コラムバックナンバー

3年先ですら想像できない時代になってきましたが、そんな年初に相応しいコラムにしてみました。

「2020年には無くなっている仕事」みたいな記事を目にされたことがあると思います。古い記事ですが、日米で下記のような記事があります。

経済のプロ40名以上が明かす、ロボット時代に「生き残る会社」「なくなる仕事」~2020年の日本を大予測!(2013年7月25日 現代ビジネス)

Jobs Outlook 2012: Careers Headed For The Dustbin(2012年2月7日 Forbes)またレイ・カーツワイルは、人工知能が科学技術の進歩を支配する技術的特異点が2045年であると予言しています。

技術的特異点(Wikipedia)

難しい議論は置いておいても、簡単な仕事はどんどん機械に取って代わられるのは間違いないでしょう。このコラムを読んでいる皆さんの多くが多分該当すると思うのですが、「データに基づく各種施策の立案と実行による成果の創出」という仕事は、どうなっていくのでしょうか。

すでに一部で、運用の自動化の動きがあります。例えばAdWordsでは、コンバージョン オプティマイザーという、自動的にコンバージョンの最適化をしてくれる設定が存在します。Google アナリティクスでも、スマートゴールという機能がリリースされました。株式会社WACULが提供する、自動的にサイトの改善案を提案する「AIアナリスト」というツールも出てきています。

最近ではIBMの「Watson Analytics」もあります。このツールは、様々なビジネスデータを対象にして、自然言語で質問できたり、どの分析モデルを使えば有効であるかまでアドバイスすることができるようです。

この辺りの動きをどう読み解くかということですが、個人的には悲観していません。何ごとにも役割分担があります。機械に任せて、自動化や省力化ができることは、積極的に取り入れた上で、人の判断の方が優れている部分に僕らは注力すればいいと思うからです。そしてその部分が消えることはないと思います。

しかしその前提としては、例えば機械学習というのが、どういったアルゴリズムで動き、どういう性質をもっているのかという理解が欠かせません。

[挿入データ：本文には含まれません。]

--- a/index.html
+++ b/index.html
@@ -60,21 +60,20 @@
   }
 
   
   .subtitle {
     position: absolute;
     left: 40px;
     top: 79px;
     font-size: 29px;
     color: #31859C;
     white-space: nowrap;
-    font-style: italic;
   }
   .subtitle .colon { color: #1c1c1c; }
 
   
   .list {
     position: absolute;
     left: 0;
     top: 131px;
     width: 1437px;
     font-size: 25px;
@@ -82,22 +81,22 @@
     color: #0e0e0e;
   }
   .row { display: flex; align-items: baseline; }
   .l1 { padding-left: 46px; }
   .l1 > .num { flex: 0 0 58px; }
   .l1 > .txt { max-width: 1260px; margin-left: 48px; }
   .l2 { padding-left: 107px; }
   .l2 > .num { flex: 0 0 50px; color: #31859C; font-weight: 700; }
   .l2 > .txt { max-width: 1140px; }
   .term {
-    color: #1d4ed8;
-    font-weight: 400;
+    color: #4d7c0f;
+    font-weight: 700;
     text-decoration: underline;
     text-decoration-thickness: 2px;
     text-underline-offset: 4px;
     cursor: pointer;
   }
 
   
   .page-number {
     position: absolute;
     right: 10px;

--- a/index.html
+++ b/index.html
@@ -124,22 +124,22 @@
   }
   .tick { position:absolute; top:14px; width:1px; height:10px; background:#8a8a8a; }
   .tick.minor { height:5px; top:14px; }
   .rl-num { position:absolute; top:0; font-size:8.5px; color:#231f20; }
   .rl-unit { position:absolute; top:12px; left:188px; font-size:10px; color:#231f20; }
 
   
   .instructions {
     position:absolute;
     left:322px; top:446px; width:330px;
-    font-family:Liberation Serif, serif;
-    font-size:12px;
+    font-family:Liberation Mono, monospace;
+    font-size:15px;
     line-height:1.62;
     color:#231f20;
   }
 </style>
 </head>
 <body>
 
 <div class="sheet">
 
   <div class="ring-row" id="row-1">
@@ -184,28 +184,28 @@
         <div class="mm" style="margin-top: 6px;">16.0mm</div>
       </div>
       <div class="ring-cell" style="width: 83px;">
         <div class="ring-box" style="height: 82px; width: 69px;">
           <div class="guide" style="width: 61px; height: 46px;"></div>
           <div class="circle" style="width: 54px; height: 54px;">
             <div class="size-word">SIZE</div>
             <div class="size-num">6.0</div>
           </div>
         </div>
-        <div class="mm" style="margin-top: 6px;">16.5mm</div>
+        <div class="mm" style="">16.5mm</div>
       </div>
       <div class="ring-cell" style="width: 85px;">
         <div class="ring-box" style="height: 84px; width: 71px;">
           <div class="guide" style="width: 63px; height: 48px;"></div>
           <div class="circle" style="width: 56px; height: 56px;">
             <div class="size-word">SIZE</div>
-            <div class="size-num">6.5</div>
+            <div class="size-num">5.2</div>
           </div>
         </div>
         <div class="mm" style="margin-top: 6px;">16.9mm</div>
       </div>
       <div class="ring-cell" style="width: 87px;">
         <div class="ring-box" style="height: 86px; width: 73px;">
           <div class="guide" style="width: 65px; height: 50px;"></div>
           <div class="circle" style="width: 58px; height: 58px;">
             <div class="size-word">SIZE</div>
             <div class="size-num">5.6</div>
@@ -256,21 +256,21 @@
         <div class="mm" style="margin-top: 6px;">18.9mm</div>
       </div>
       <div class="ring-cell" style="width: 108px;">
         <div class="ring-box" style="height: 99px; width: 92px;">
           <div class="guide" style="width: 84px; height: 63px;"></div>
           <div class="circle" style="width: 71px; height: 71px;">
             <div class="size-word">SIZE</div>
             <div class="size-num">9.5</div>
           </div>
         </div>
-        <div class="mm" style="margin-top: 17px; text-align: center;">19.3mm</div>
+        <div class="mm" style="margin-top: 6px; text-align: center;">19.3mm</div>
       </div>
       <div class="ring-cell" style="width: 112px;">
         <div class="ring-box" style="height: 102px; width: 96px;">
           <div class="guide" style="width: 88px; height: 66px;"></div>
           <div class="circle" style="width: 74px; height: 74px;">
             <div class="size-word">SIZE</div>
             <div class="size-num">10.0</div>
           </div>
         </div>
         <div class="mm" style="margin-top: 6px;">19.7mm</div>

今のところ私なりに解釈すれば、機械学習が有効なのは、分析対象となるデータが一定以上のボリュームがあることで、機械学習の「学習」の部分が快適に進むことが前提にあると理解しています。

上に挙げたAdWordsの「コンバージョン オプティマイザー」の例でも、新機能として導入された当時はあまり成果が出なかったけど、最近は成果が出るようになったという話を聞きます。実際のアルゴリズムはわからないので真相は分かりませんが、データが増えることで学習の精度が高くなっていくのが原因の一つで、もう一つはアルゴリズム自体の進化によるのだろうと推察します。

一つ目の原因が正しいとすればですが、「こういった自動化がすべてのケースで最適解をすぐに導き出せるようになる」などという世界は、将来にわたって実現することはないでしょう。

例えばウェブサイトを分析自動化対象とする場合で考えると、利用者の規模が中くらいのサイトで、この自動化が適用できる可能性が高いけど、それ以外では、人間の判断や経験によるチューニングの方がよりよい結果を導き出せるのではないかと考えています。

超大規模サイトでは、自動化で横並びでそれなりに成果を出すことでは差がつきませんから、どうしても個別のチューニングを人がやらないといけないでしょうし、逆に規模の小さいサイトでは、機械学習できるほどの成果の量が溜まらないので、当たり前のことを人が着実にやるしかないと思うからです。

運用型広告関係者の「技術に寄り添え」という話をよく聞きますが、技術を敵視するのではなくうまく使いこなし、本来人間が得意なデータの品質管理、判断、実行、コミュニケーションといった分野で、僕らの価値を出せばよいのではないでしょうか。

今でもあまり付加価値の高くない仕事は、将来間違いなくお金を頂くことは難しくなると思いますが、より専門性の高い、あるいは、様々な知見を持ち合わせていることで付加価値を付けられるサービスは生き残るでしょう。そのようなサービスの絶対量が減る世界は私には考えられませんが如何でしょう。